Speakers offered some words of caution and general suggestions for how the operations of the institutes may be enhanced. The first ones concerned outreach. Dr. Hartley suggested that more can be done to engage small and medium-sized manufacturers and to make sure they are aware of their relevance to the institutes. Ms. DeRocco of Lightweight Innovations for Tomorrow (LIFT) agreed that the Manufacturing USA institutes are underperforming when it comes to outreach to SMEs, in part because of a lack of common strategy among the institutes. She said that many sector associations in manufacturing have not even heard of the institutes. Several panelists agreed that expanding institute engagement with trade associations could be useful for expanding their reach, but Ms. Hagan-Dier of the Tennessee MEP said that some institutes would have more of a challenge in growing their membership bases because of their specialized niche in technology or industry. The diverse locations and niches of the institutes, Mr. Garvey of M-7 Technologies added, was important in creating clusters based on regionalization and industry segmentation that could catalyze commercialization efforts.
Ira Moskowitz of the Massachusetts Technology Collaborative (MassTech) discussed challenges of involving SMEs in Manufacturing USA, even though the vast majority of manufacturing firms in Massachusetts are SMEs. To address the challenges, MassTech proactively looks for SMEs and attempts to engage them with the institutes, inviting prospective firms to compete for grants in partnership with strong members like OEMs, national laboratories, and universities. The grants enable SMEs to expand their business and create more jobs in the institute’s focus areas. Mr. Moskowitz cited the state manufacturing extension partnership, Mass MEP, as an essential partner in locating and targeting SME candidates that “could or should” be part of the institutes. The challenge of involving SMEs persists, though, as “we are missing thousands [of SMEs]” that should be in the institutes, requiring a “bolder model” that better facilitates SME participation (see Figure 4-1.)

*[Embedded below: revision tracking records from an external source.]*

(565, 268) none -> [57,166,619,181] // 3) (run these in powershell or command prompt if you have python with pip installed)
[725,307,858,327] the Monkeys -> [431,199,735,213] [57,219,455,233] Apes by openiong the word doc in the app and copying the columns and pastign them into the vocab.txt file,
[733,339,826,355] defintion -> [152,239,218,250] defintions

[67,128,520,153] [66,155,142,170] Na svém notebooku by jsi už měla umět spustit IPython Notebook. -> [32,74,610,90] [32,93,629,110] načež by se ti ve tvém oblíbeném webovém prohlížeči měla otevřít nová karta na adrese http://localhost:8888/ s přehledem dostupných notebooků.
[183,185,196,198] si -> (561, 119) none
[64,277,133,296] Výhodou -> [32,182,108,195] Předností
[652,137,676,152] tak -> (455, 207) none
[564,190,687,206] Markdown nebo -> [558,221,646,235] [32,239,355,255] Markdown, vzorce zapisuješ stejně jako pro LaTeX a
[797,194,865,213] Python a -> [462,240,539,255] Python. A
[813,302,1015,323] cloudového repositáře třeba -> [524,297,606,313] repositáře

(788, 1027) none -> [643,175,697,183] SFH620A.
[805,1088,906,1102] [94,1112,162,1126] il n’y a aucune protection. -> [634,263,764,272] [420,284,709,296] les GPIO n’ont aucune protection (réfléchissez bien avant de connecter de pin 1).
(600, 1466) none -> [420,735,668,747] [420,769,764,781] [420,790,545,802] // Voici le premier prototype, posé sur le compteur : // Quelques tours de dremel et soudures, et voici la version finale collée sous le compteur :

Another general concern raised was regarding a need for better metrics. When asked how to improve the supply chain and manufacturing ecosystem, Ms. Hagan-Dier indicated that aligning metrics across the institutes would do much to show where they could better work together. Dr. Schrank called the metrics used by the institutes “problematic.” He also called for more research on ways to improve the institutes’ efficacy, in particular, whether they would do better solely as a middleman matching up the necessary expertise or whether they should try to provide the solutions and expertise themselves.

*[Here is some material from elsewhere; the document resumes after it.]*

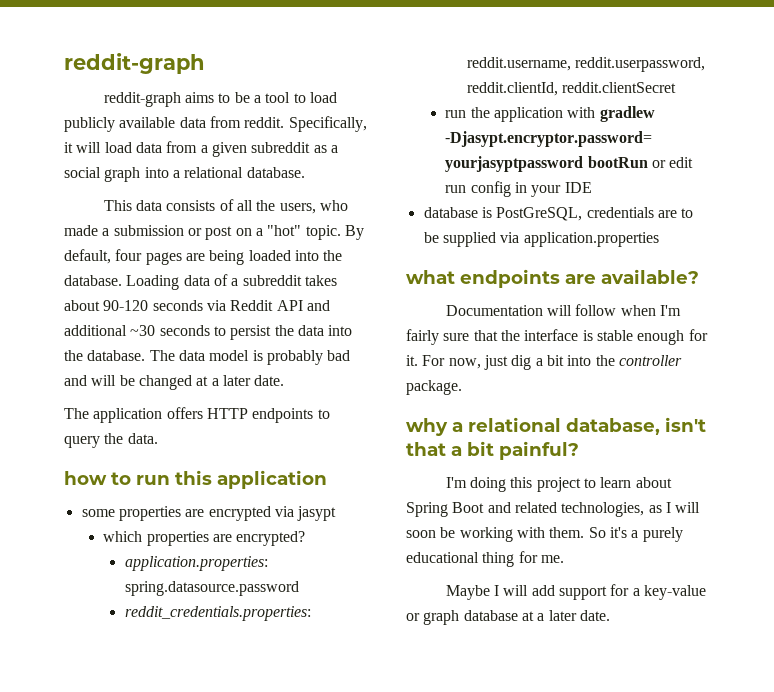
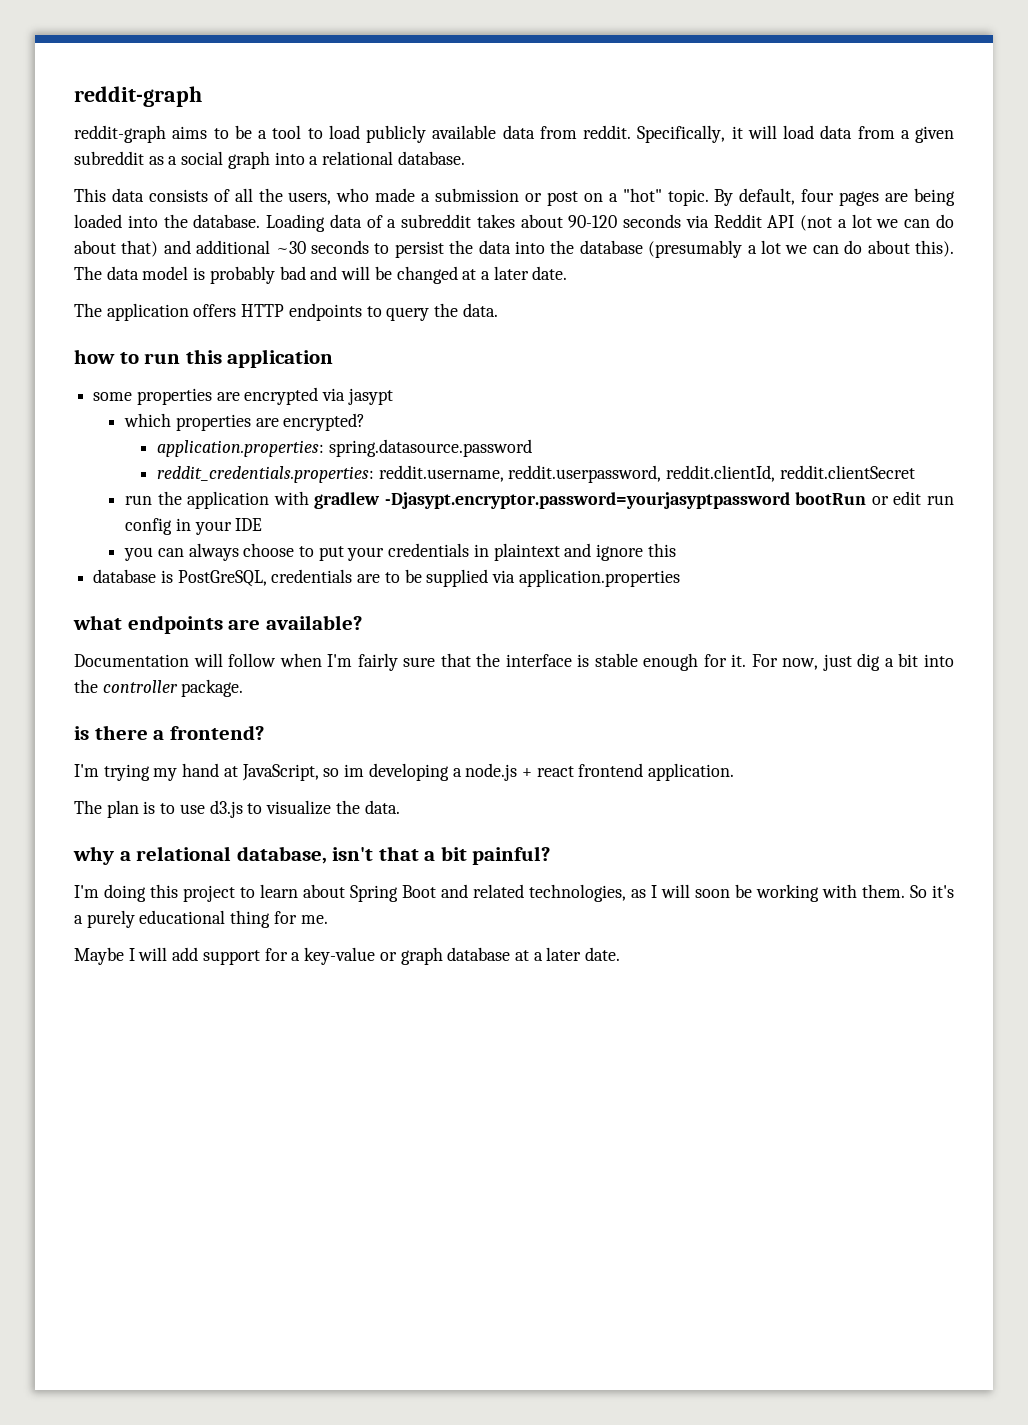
(303, 305) none -> [800,214,955,231] [74,240,159,257] (not a lot we can do about that)
[87,350,146,361] database. -> [579,240,954,258] database (presumably a lot we can do about this).
(592, 187) none -> [124,543,676,561] // you can always choose to put your credentials in plaintext and ignore this
(462, 387) none -> [74,725,264,740] [74,763,735,781] [74,800,400,818] // is there a frontend? // I'm trying my hand at JavaScript, so im developing a node.js + react frontend application. // The plan is to use d3.js to visualize the data.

Dr. Schrank expressed the view that domestic OEMs’ views of small and medium-sized manufacturers tend to be transactional and opportunistic rather than based on long-term, collaborative perspectives. European and Japanese OEMs, by
contrast, he said, approach small and medium-sized manufacturers with more long-term collaboration and investment in mind. OEMs should view their board membership in the MEPs, for example, not as something done out of charity but as a necessary part of building a supply chain critical to their future. He also said that there is a bimodal alignment of SMEs in terms of quality—a “few five-star SMEs” like M-7 Technologies, and “a lot of SMEs that are coasting on fumes,” leaving a “messy middle” composed of firms that have the potential to rise into the upper tier of SMEs or to bottom out. Manufacturing USA, he said, has a critical role to play in the public policy response to this bifurcation of SMEs and its impact on U.S. competitiveness.